Humanities (CLARIAH)

  • In Dutch Anthem stylometry enabled the identification of a new candidate for the authorship of the Dutch national anthem.
  • The dynamics between creative industries in the making of the Dutch Golden Age is explored in Golden Agents.
  • Time in translation develops a micro-typology of the Have Perfect, using equivalences between English, Dutch, German, French and Spanish
  • GRETEL 4 is an application for the analysis of grammatical constructions in Dutch, with a Query-By-Example functionality.
  • The Data Legend tool suite integrates structured socio-economic history data in the CLARIAH Linked Open Data infrastructure.
  • The CLARIAH Media Suite is a data aggregator enabling the exploration and enrichment of media metadata and content.
  • A showcase is The Utrecht Psalter, which features the famous ninth-century Utrecht Psalter, fully digitized and annotated.
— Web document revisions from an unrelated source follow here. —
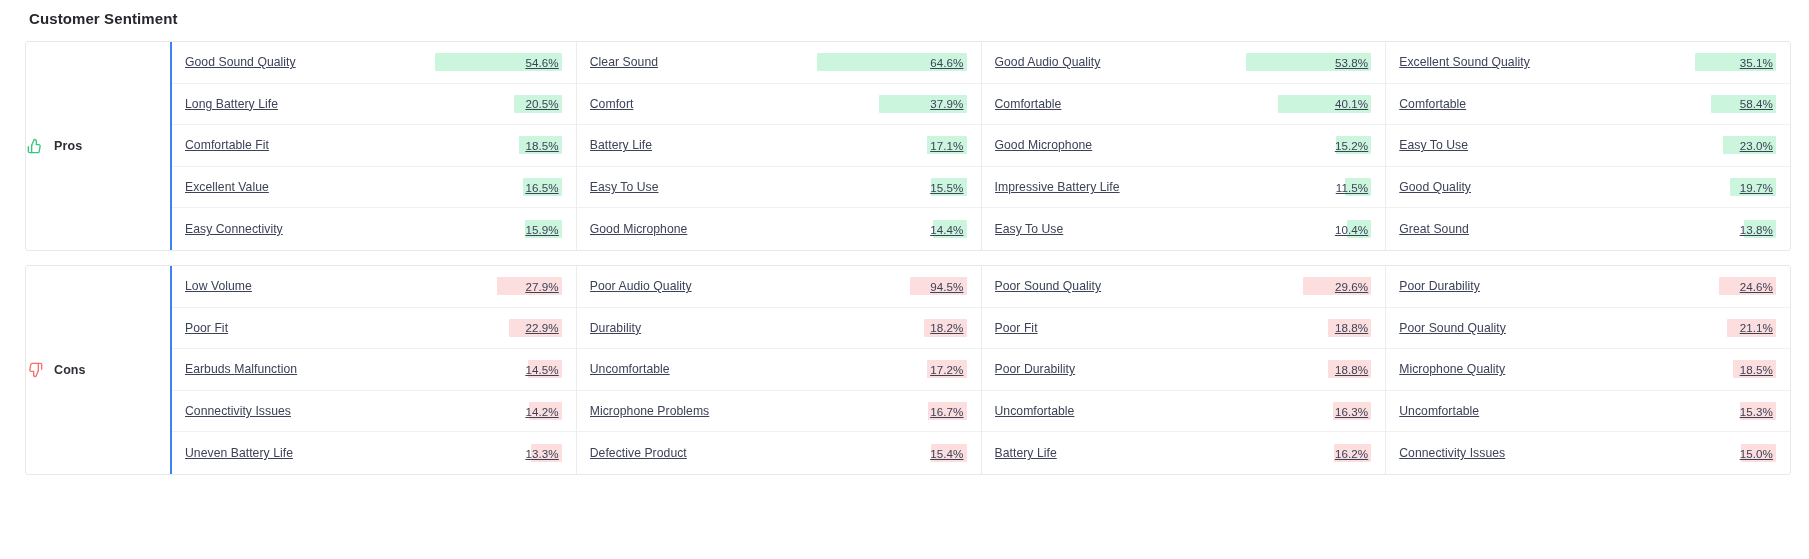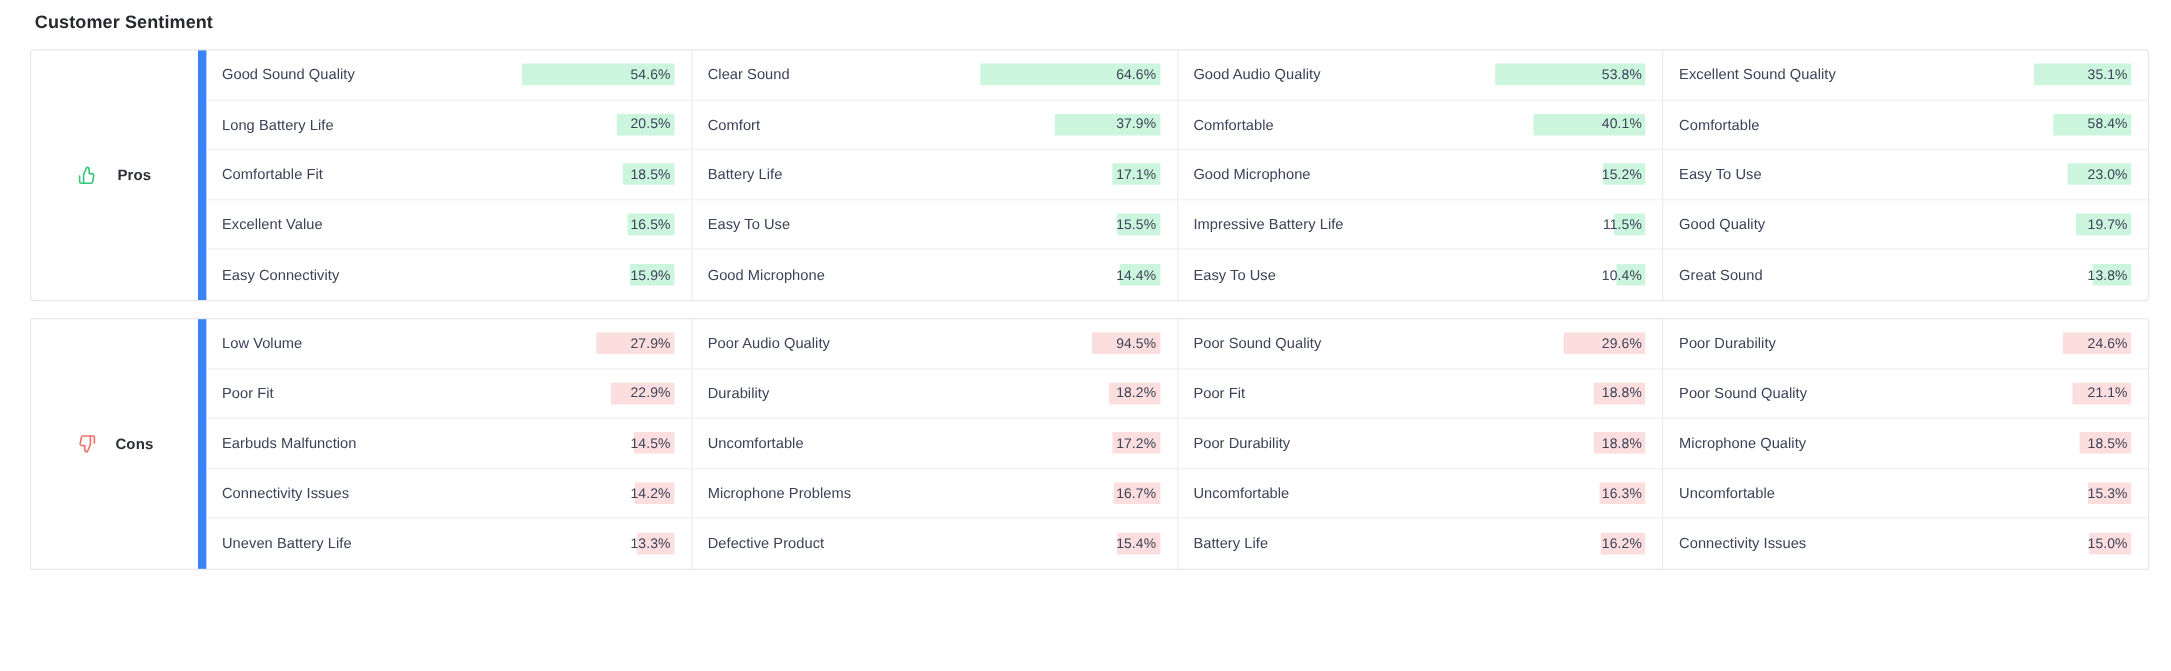"Good Sound Quality" .cols { text-decoration: none -> underline }
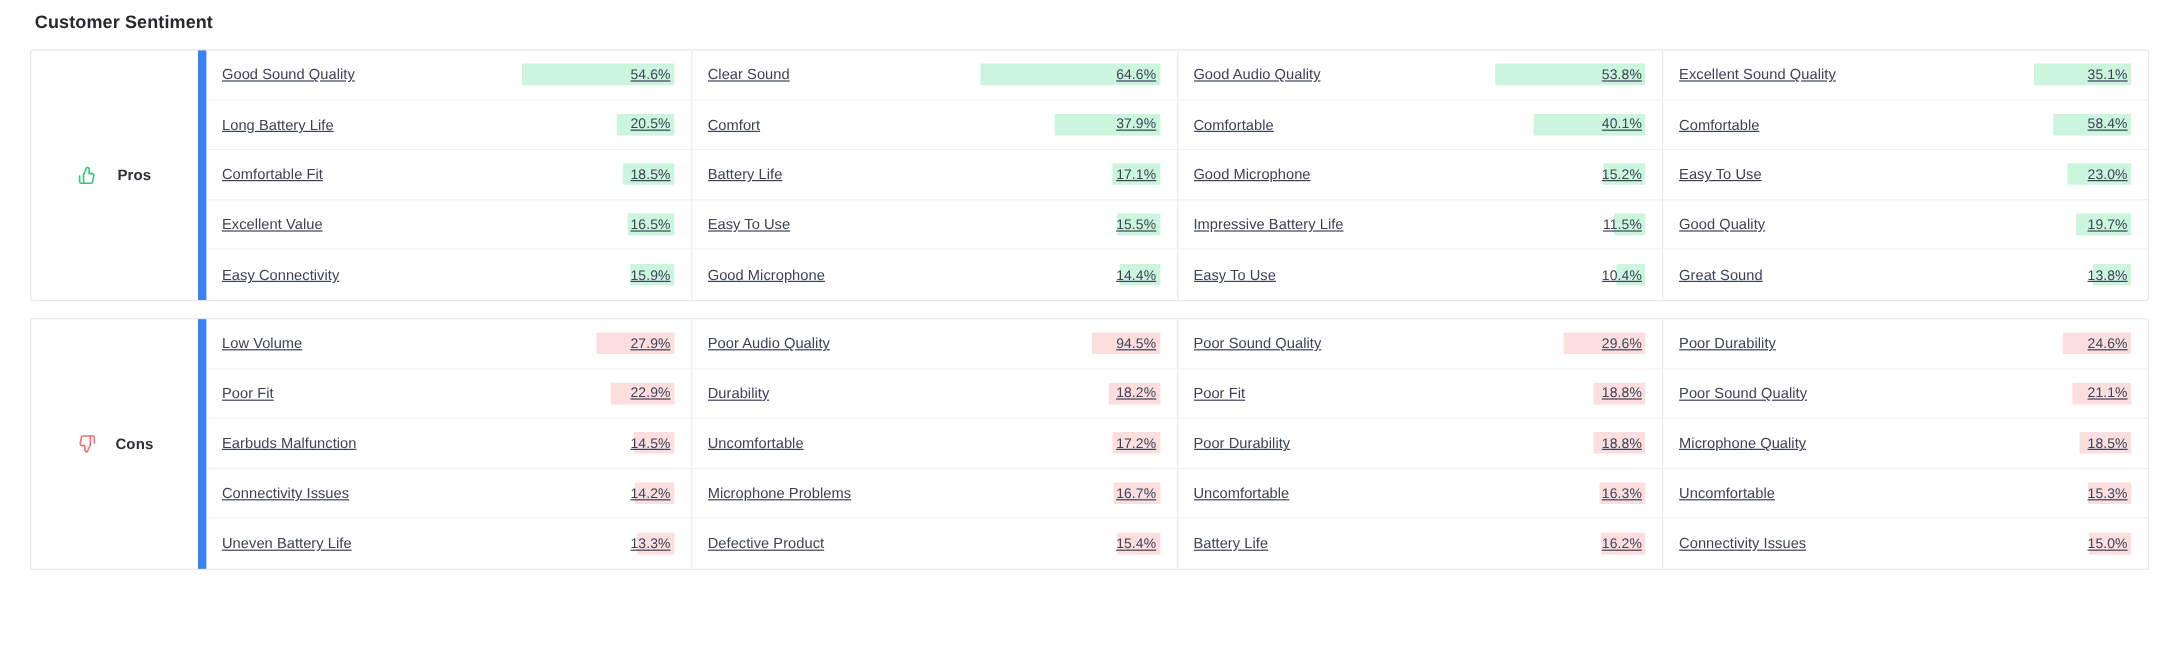"Pros" .sentiment-label { border-right: 7px solid #3b82f6 -> 2px solid #3b82f6; gap: 16px -> 11px; justify-content: center -> none }
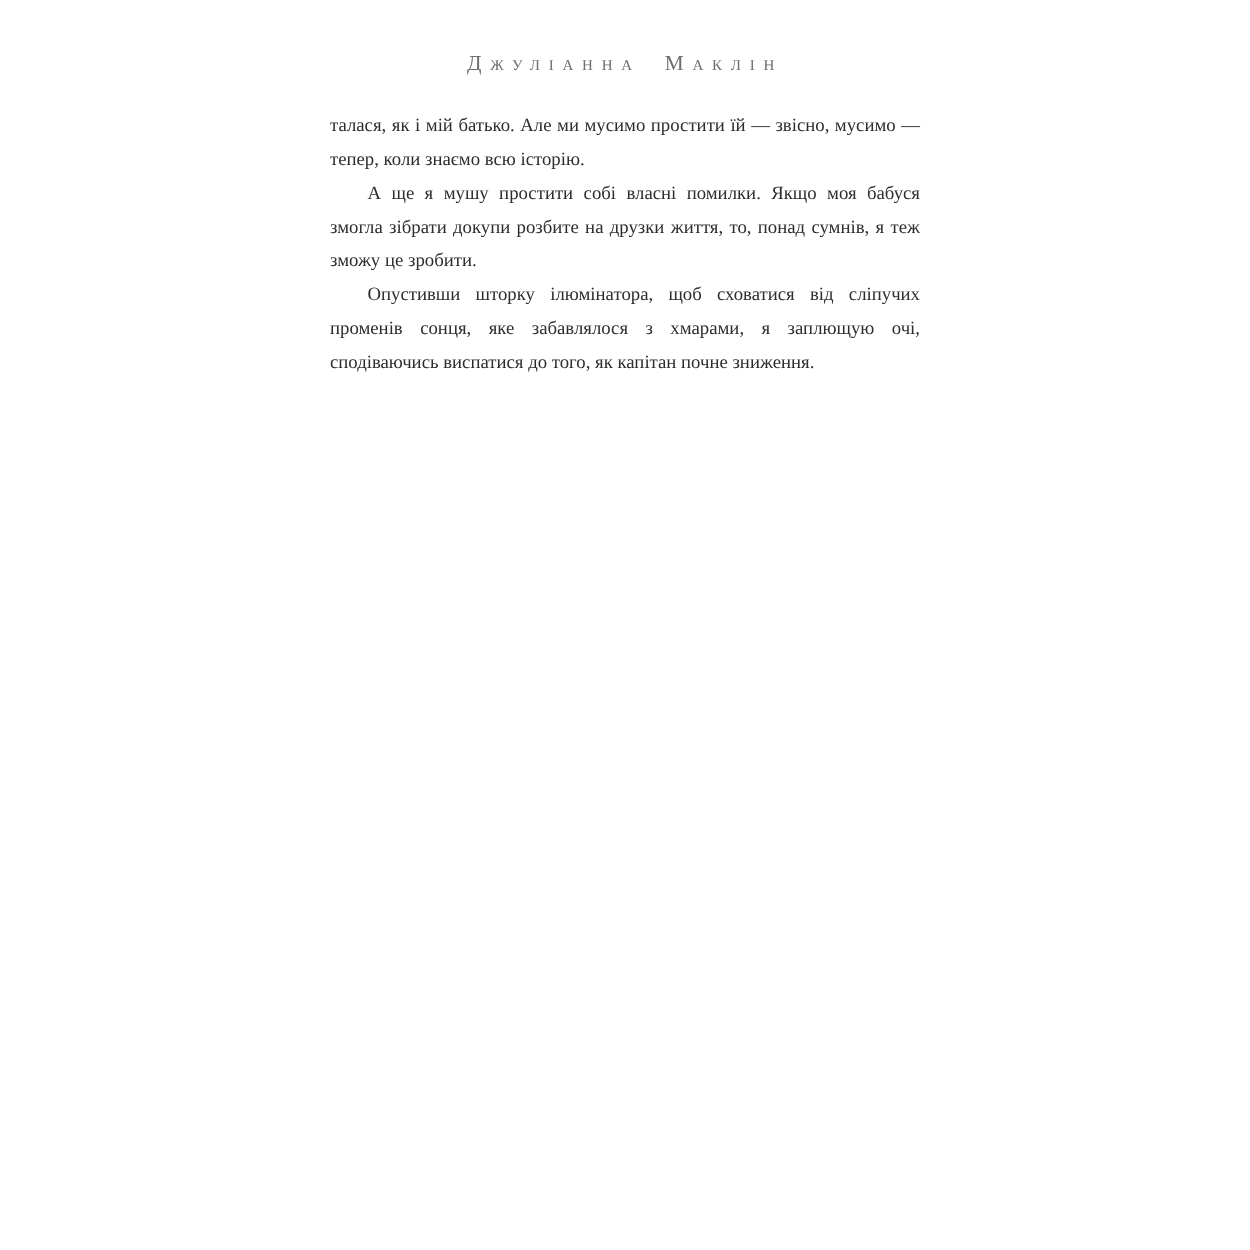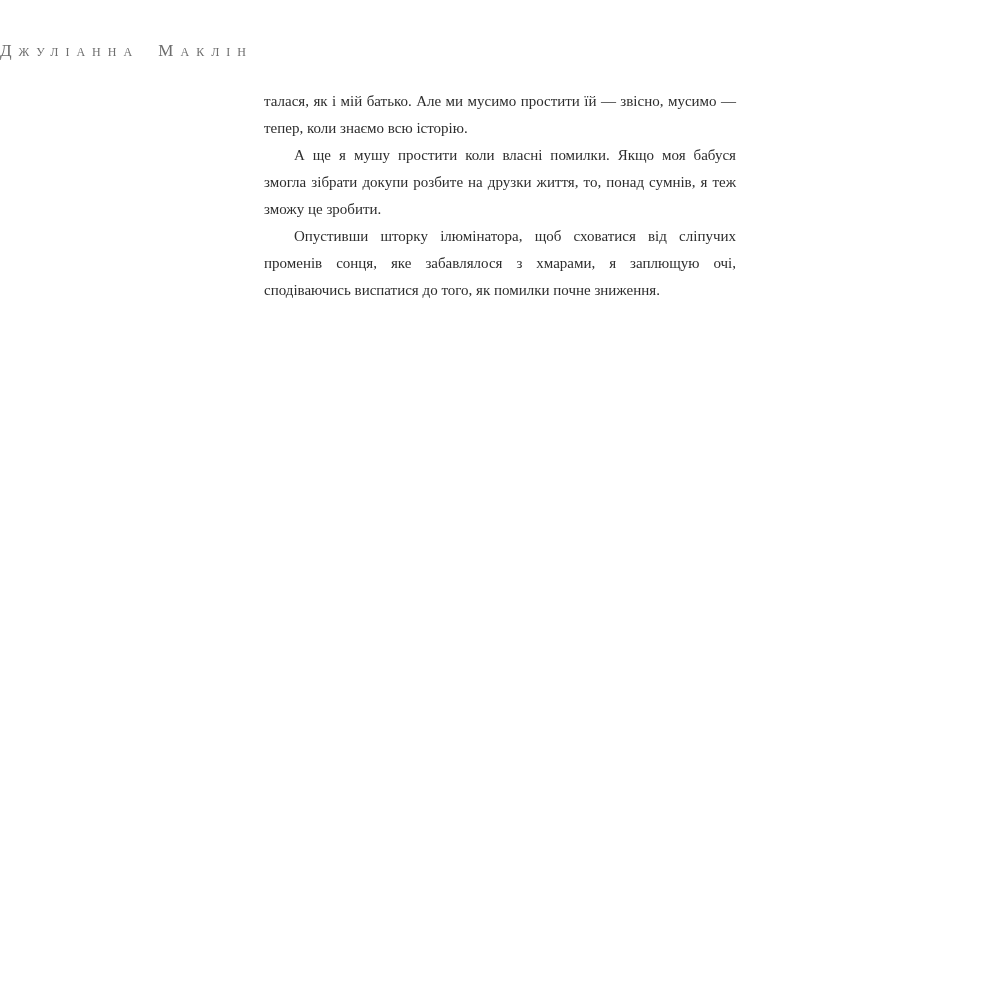"Джуліанна Маклін" .running-header { text-align: left -> center }
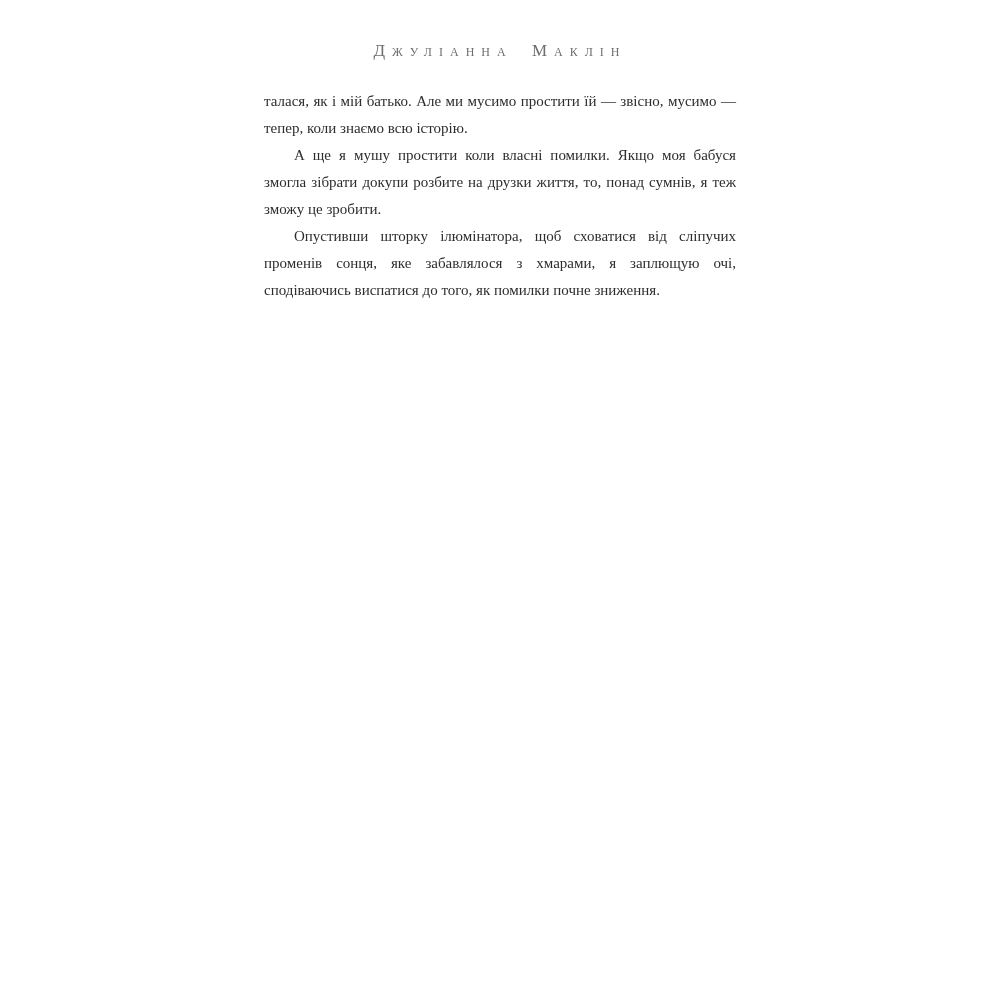"А ще я мушу простити" p { text: коли -> собі }
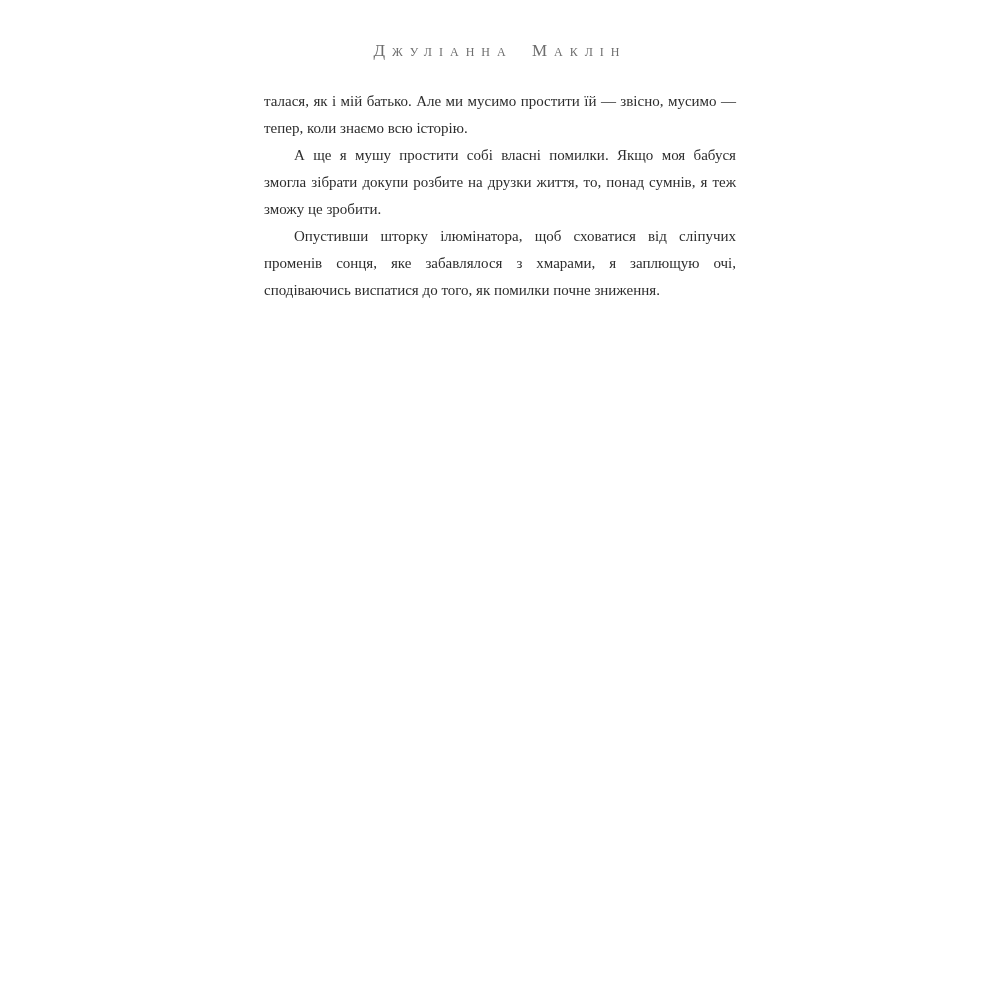"Опустивши шторку ілюмінатора, щоб" p { text: помилки -> капітан }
  • Georeferencing is an impressive example of crowdsourcing: in a short period of time, members of the general public correctly placed 998 historical maps on a contemporary map.
  • Utrecht printers online offers an overview of the printers present in Utrecht during the sixteenth and seventeenth centuries.
  • Music is an important theme at Utrecht. One project is The hooked game, a game that looks into the catchiness of music.
  • The Dutch song bank, a musical database for Dutch folk songs which allows users to search by means of a melody.
  • RISM search contains about a million items documenting musical sources.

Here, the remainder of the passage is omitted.